- Activity:
Return every entry below word for word and leave out any picture.

** Source information follows **

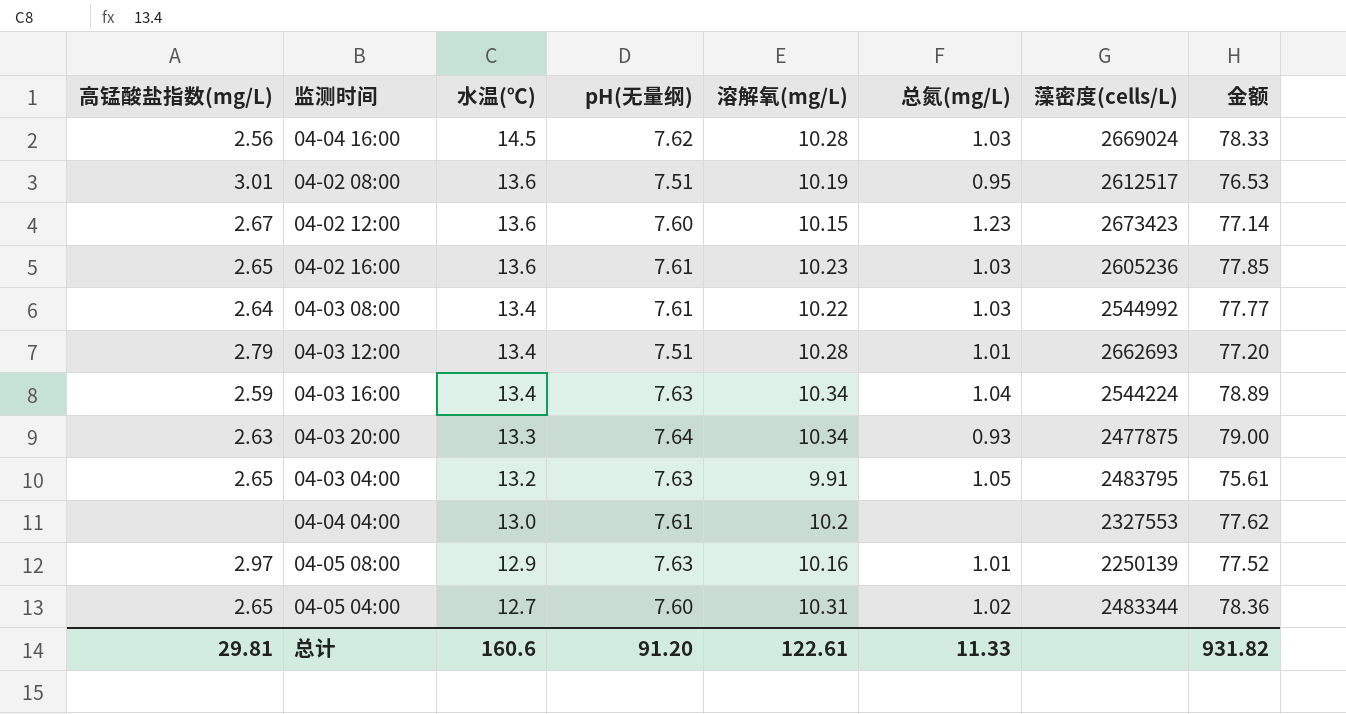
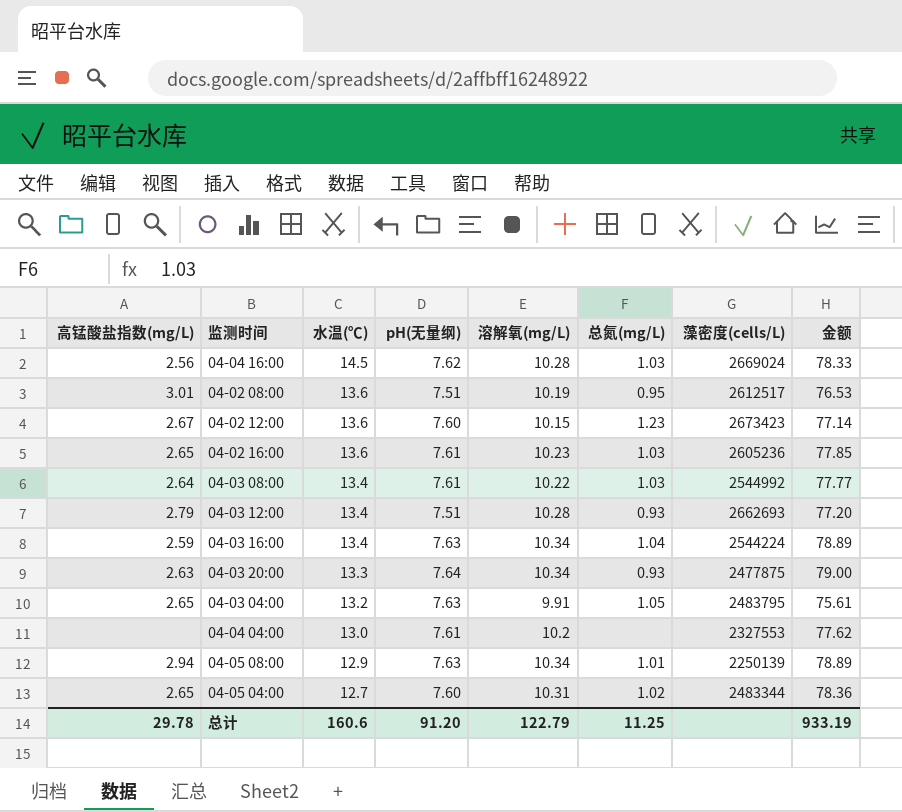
04-03 12:00 | 总氮(mg/L): 1.01 -> 0.93
04-05 08:00 | 高锰酸盐指数(mg/L): 2.97 -> 2.94
04-05 08:00 | 溶解氧(mg/L): 10.16 -> 10.34
04-05 08:00 | 金额: 77.52 -> 78.89
总计 | 高锰酸盐指数(mg/L): 29.81 -> 29.78
总计 | 溶解氧(mg/L): 122.61 -> 122.79
总计 | 总氮(mg/L): 11.33 -> 11.25
总计 | 金额: 931.82 -> 933.19

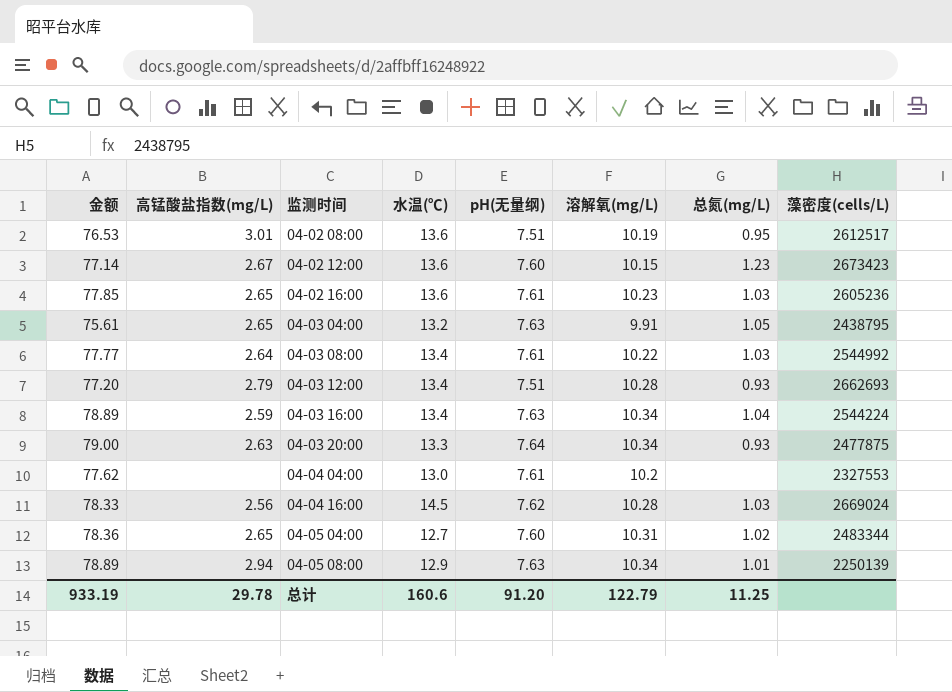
row order: 水温(℃) descending -> 监测时间 ascending
column 金额 | position: 8 -> 1
04-03 04:00 | 藻密度(cells/L): 2483795 -> 2438795

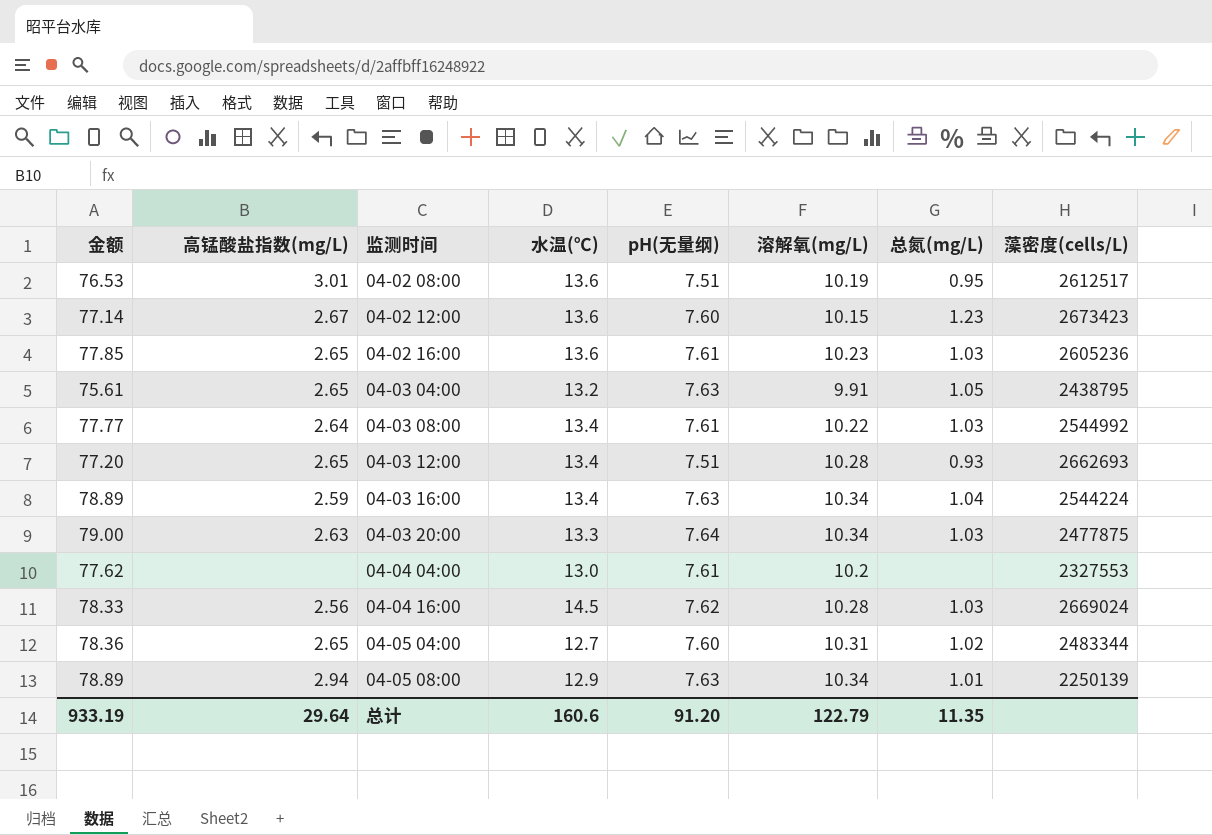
04-03 12:00 | 高锰酸盐指数(mg/L): 2.79 -> 2.65
04-03 20:00 | 总氮(mg/L): 0.93 -> 1.03
总计 | 高锰酸盐指数(mg/L): 29.78 -> 29.64
总计 | 总氮(mg/L): 11.25 -> 11.35

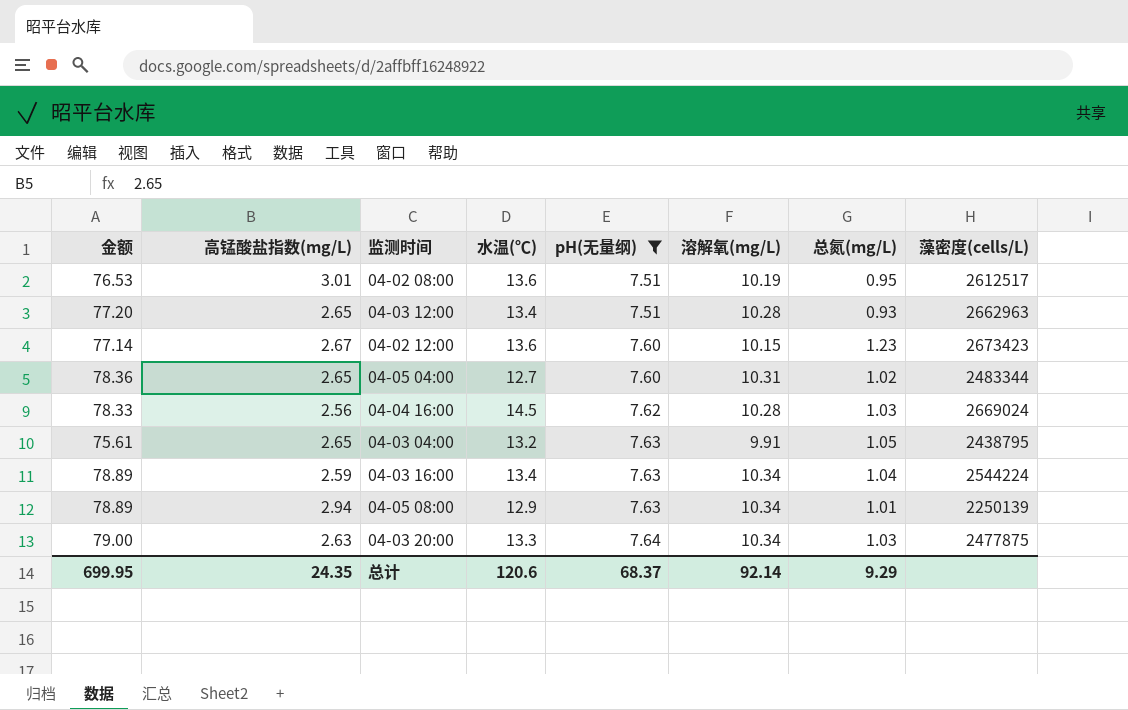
filter: none -> pH(无量纲) != 7.61
row order: 监测时间 ascending -> pH(无量纲) ascending
04-03 12:00 | 藻密度(cells/L): 2662693 -> 2662963
总计 | 金额: 933.19 -> 699.95
总计 | 高锰酸盐指数(mg/L): 29.64 -> 24.35
总计 | 水温(℃): 160.6 -> 120.6
总计 | pH(无量纲): 91.20 -> 68.37
总计 | 溶解氧(mg/L): 122.79 -> 92.14
总计 | 总氮(mg/L): 11.35 -> 9.29

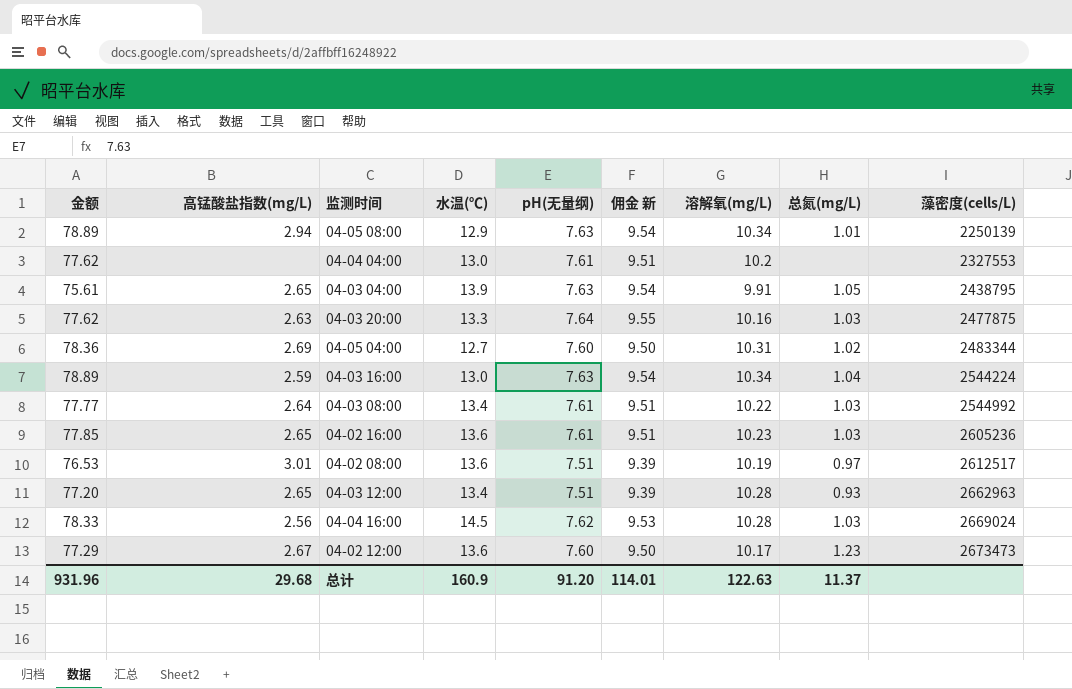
filter: pH(无量纲) != 7.61 -> none
row order: pH(无量纲) ascending -> 藻密度(cells/L) ascending
column 佣金 新 | formula: none -> [pH(无量纲)] * 1.25
04-03 04:00 | 水温(℃): 13.2 -> 13.9
04-03 20:00 | 金额: 79.00 -> 77.62
04-03 20:00 | 溶解氧(mg/L): 10.34 -> 10.16
04-05 04:00 | 高锰酸盐指数(mg/L): 2.65 -> 2.69
04-03 16:00 | 水温(℃): 13.4 -> 13.0
04-02 08:00 | 总氮(mg/L): 0.95 -> 0.97
04-02 12:00 | 金额: 77.14 -> 77.29
04-02 12:00 | 溶解氧(mg/L): 10.15 -> 10.17
04-02 12:00 | 藻密度(cells/L): 2673423 -> 2673473
总计 | 金额: 699.95 -> 931.96
总计 | 高锰酸盐指数(mg/L): 24.35 -> 29.68
总计 | 水温(℃): 120.6 -> 160.9
总计 | pH(无量纲): 68.37 -> 91.20
总计 | 溶解氧(mg/L): 92.14 -> 122.63
总计 | 总氮(mg/L): 9.29 -> 11.37

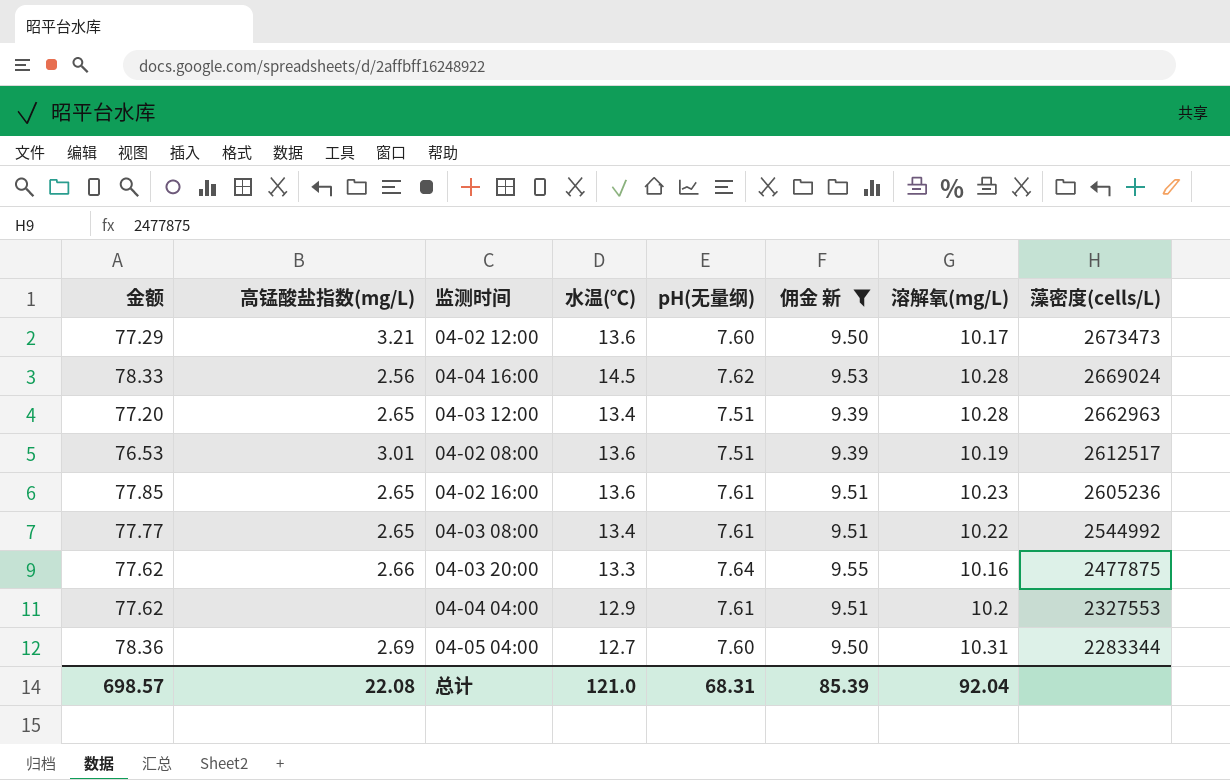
filter: none -> 佣金 新 != 9.54
row order: 藻密度(cells/L) ascending -> 藻密度(cells/L) descending
column 总氮(mg/L) | position: 8 -> none
04-02 12:00 | 高锰酸盐指数(mg/L): 2.67 -> 3.21
04-03 08:00 | 高锰酸盐指数(mg/L): 2.64 -> 2.65
04-03 20:00 | 高锰酸盐指数(mg/L): 2.63 -> 2.66
04-04 04:00 | 水温(℃): 13.0 -> 12.9
04-05 04:00 | 藻密度(cells/L): 2483344 -> 2283344
总计 | 金额: 931.96 -> 698.57
总计 | 高锰酸盐指数(mg/L): 29.68 -> 22.08
总计 | 水温(℃): 160.9 -> 121.0
总计 | pH(无量纲): 91.20 -> 68.31
总计 | 佣金 新: 114.01 -> 85.39
总计 | 溶解氧(mg/L): 122.63 -> 92.04

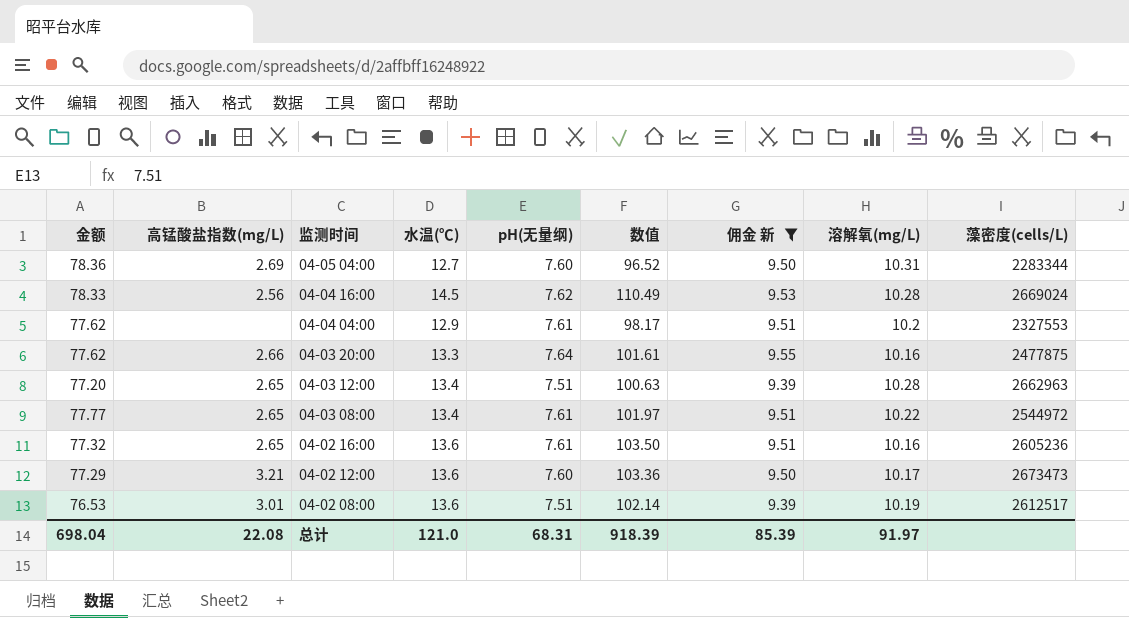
row order: 藻密度(cells/L) descending -> 监测时间 descending
column 数值 | formula: none -> [水温(℃)] * [pH(无量纲)]
04-03 08:00 | 藻密度(cells/L): 2544992 -> 2544972
04-02 16:00 | 金额: 77.85 -> 77.32
04-02 16:00 | 溶解氧(mg/L): 10.23 -> 10.16
总计 | 金额: 698.57 -> 698.04
总计 | 溶解氧(mg/L): 92.04 -> 91.97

** End of Source information **

- Output of the exercise:
04-03 12:00 | 总氮(mg/L): 1.01 -> 0.93
04-05 08:00 | 高锰酸盐指数(mg/L): 2.97 -> 2.94
04-05 08:00 | 溶解氧(mg/L): 10.16 -> 10.34
04-05 08:00 | 金额: 77.52 -> 78.89
总计 | 高锰酸盐指数(mg/L): 29.81 -> 29.78
总计 | 溶解氧(mg/L): 122.61 -> 122.79
总计 | 总氮(mg/L): 11.33 -> 11.25
总计 | 金额: 931.82 -> 933.19

row order: 水温(℃) descending -> 监测时间 ascending
column 金额 | position: 8 -> 1
04-03 04:00 | 藻密度(cells/L): 2483795 -> 2438795

04-03 12:00 | 高锰酸盐指数(mg/L): 2.79 -> 2.65
04-03 20:00 | 总氮(mg/L): 0.93 -> 1.03
总计 | 高锰酸盐指数(mg/L): 29.78 -> 29.64
总计 | 总氮(mg/L): 11.25 -> 11.35

filter: none -> pH(无量纲) != 7.61
row order: 监测时间 ascending -> pH(无量纲) ascending
04-03 12:00 | 藻密度(cells/L): 2662693 -> 2662963
总计 | 金额: 933.19 -> 699.95
总计 | 高锰酸盐指数(mg/L): 29.64 -> 24.35
总计 | 水温(℃): 160.6 -> 120.6
总计 | pH(无量纲): 91.20 -> 68.37
总计 | 溶解氧(mg/L): 122.79 -> 92.14
总计 | 总氮(mg/L): 11.35 -> 9.29

filter: pH(无量纲) != 7.61 -> none
row order: pH(无量纲) ascending -> 藻密度(cells/L) ascending
column 佣金 新 | formula: none -> [pH(无量纲)] * 1.25
04-03 04:00 | 水温(℃): 13.2 -> 13.9
04-03 20:00 | 金额: 79.00 -> 77.62
04-03 20:00 | 溶解氧(mg/L): 10.34 -> 10.16
04-05 04:00 | 高锰酸盐指数(mg/L): 2.65 -> 2.69
04-03 16:00 | 水温(℃): 13.4 -> 13.0
04-02 08:00 | 总氮(mg/L): 0.95 -> 0.97
04-02 12:00 | 金额: 77.14 -> 77.29
04-02 12:00 | 溶解氧(mg/L): 10.15 -> 10.17
04-02 12:00 | 藻密度(cells/L): 2673423 -> 2673473
总计 | 金额: 699.95 -> 931.96
总计 | 高锰酸盐指数(mg/L): 24.35 -> 29.68
总计 | 水温(℃): 120.6 -> 160.9
总计 | pH(无量纲): 68.37 -> 91.20
总计 | 溶解氧(mg/L): 92.14 -> 122.63
总计 | 总氮(mg/L): 9.29 -> 11.37

filter: none -> 佣金 新 != 9.54
row order: 藻密度(cells/L) ascending -> 藻密度(cells/L) descending
column 总氮(mg/L) | position: 8 -> none
04-02 12:00 | 高锰酸盐指数(mg/L): 2.67 -> 3.21
04-03 08:00 | 高锰酸盐指数(mg/L): 2.64 -> 2.65
04-03 20:00 | 高锰酸盐指数(mg/L): 2.63 -> 2.66
04-04 04:00 | 水温(℃): 13.0 -> 12.9
04-05 04:00 | 藻密度(cells/L): 2483344 -> 2283344
总计 | 金额: 931.96 -> 698.57
总计 | 高锰酸盐指数(mg/L): 29.68 -> 22.08
总计 | 水温(℃): 160.9 -> 121.0
总计 | pH(无量纲): 91.20 -> 68.31
总计 | 佣金 新: 114.01 -> 85.39
总计 | 溶解氧(mg/L): 122.63 -> 92.04

row order: 藻密度(cells/L) descending -> 监测时间 descending
column 数值 | formula: none -> [水温(℃)] * [pH(无量纲)]
04-03 08:00 | 藻密度(cells/L): 2544992 -> 2544972
04-02 16:00 | 金额: 77.85 -> 77.32
04-02 16:00 | 溶解氧(mg/L): 10.23 -> 10.16
总计 | 金额: 698.57 -> 698.04
总计 | 溶解氧(mg/L): 92.04 -> 91.97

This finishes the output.